Things for journalists to watch out for:
FARA’s website defines “foreign principals” to include “foreign political parties, a person or organization outside the United States, except U.S. citizens, and any entity organized under the laws of a foreign country or having its principal place of business in a foreign country.” But some business-related exemptions enable giant holes in FARA reporting requirements. “Persons whose activities are of a purely commercial nature,” are not required to register. There are many ways to hide lobbying, cautions one long-time investigative reporter: “The foreign players really looking to influence DC have more sophisticated games than simply registering lobbyists.”
In December 2014, the Project on Government Oversight (POGO)—a non-partisan group that often testifies before Congress—detailed loopholes in the legislation and lamented lax oversight: “We found a pattern of lax enforcement of FARA requirements by the Justice Department. We found that the Justice Department office responsible for administering the law is a record-keeping mess. And we found loopholes in the law that often make it difficult if not impossible for the government to police compliance or to discipline lobbyists who fail to comply.”
Among other things, POGO found almost half of required documents are filed late; lobbying materials are often filed without information about when they were used or they were not filed at all.
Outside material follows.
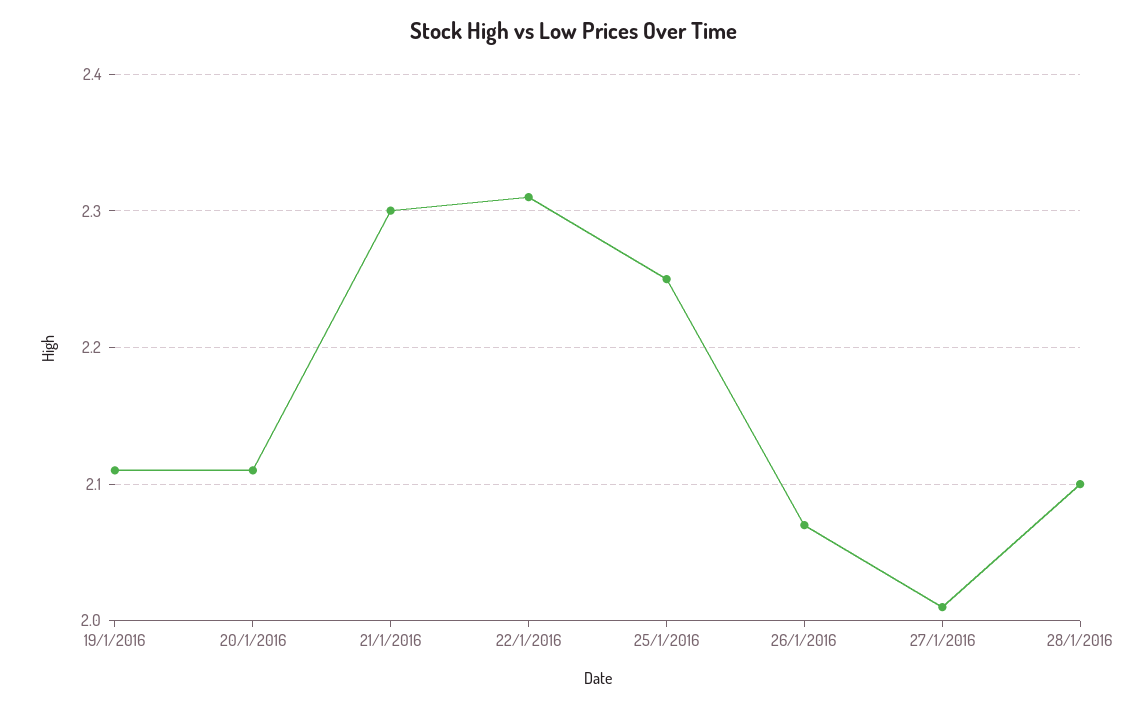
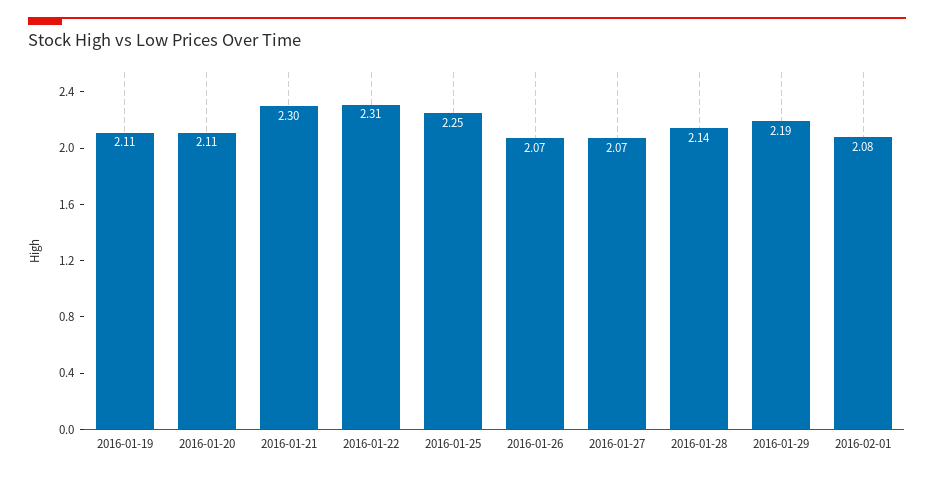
27/1/2016: 2.01 -> 2.07
28/1/2016: 2.1 -> 2.14
2016-01-29: none -> 2.19
2016-02-01: none -> 2.08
Though federal law bans foreign funding of U.S. political campaigns, there is another gray area: POGO “found many instances in which members of lobbying firms made political contributions to members of Congress on the same day that those firms were lobbying the members of Congress or their legislative staffs on behalf of foreign clients.”
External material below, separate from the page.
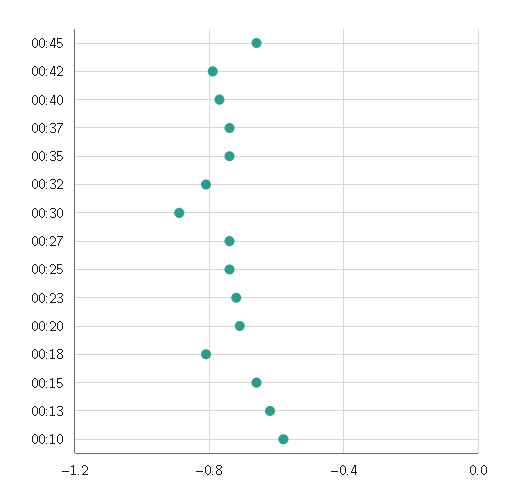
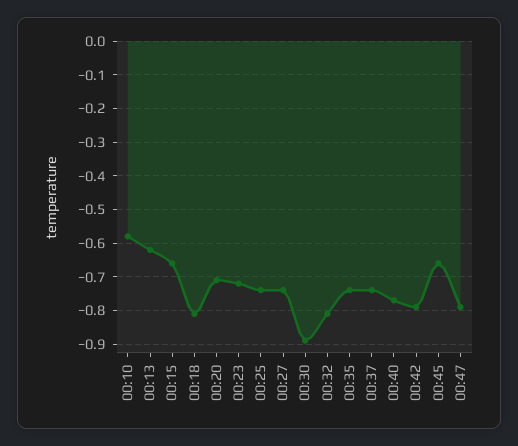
00:47: none -> -0.8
It’s important to note that FARA depends on voluntary compliance and the Justice Department rarely pursues foreign agents who have not submitted their reports. Agents are required to submit reports biannually (the dates depend on the original registration date) and any informational materials (except some involving tourism) within 48 hours.
When they are uploaded, materials are available on the FARA website within 24 hours. The materials date back to 1991 and appear as downloadable PDFs.
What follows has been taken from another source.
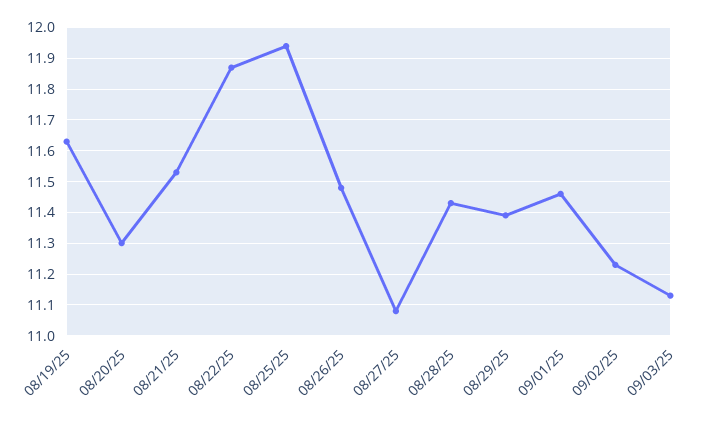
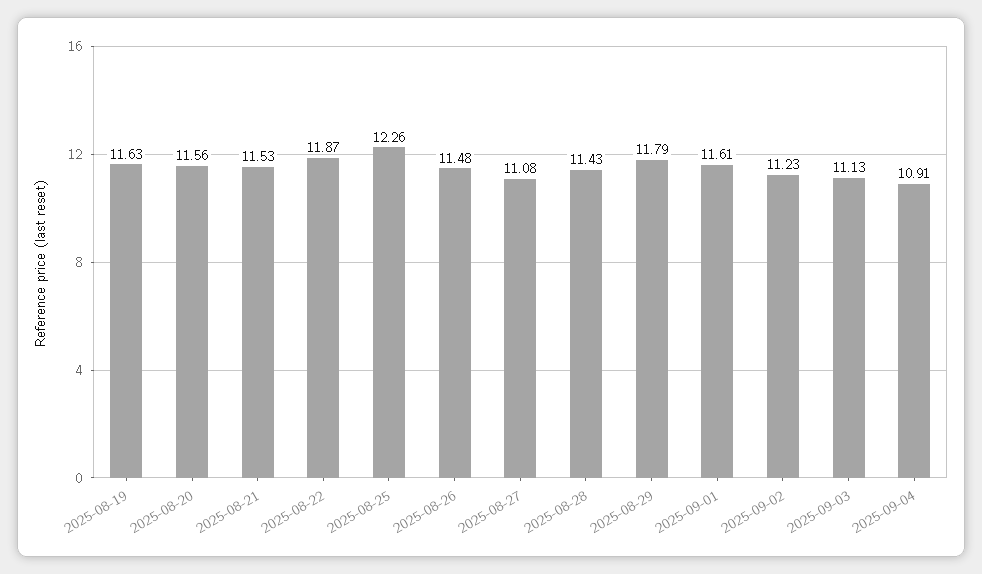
08/20/25: 11.3 -> 11.56
08/25/25: 11.95 -> 12.26
08/29/25: 11.4 -> 11.79
09/01/25: 11.45 -> 11.61
2025-09-04: none -> 10.91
Because not everything is available on the FARA website — and because it can be difficult to sort through the government’s online archiving — here are some other resources:
POGO’s online Foreign Influence Database uniquely stores online the promotional and propaganda materials foreign agents use to attempt to influence. Established in 2014, the project covers four years of materials POGO scanned one-by-one. To see other documents from a wider period, journalists must go in person to the Justice Department between 11 a.m. and 3 p.m. weekdays.
The Sunlight Foundation’s online “Foreign Influence Explorer” sifts through FARA data and information from other U.S. government agencies. It is sometimes easier to use than the FARA database. Bulk data is available in spreadsheets that are easier to mine. This project also includes searchable information on proposed American arms sales to foreign countries.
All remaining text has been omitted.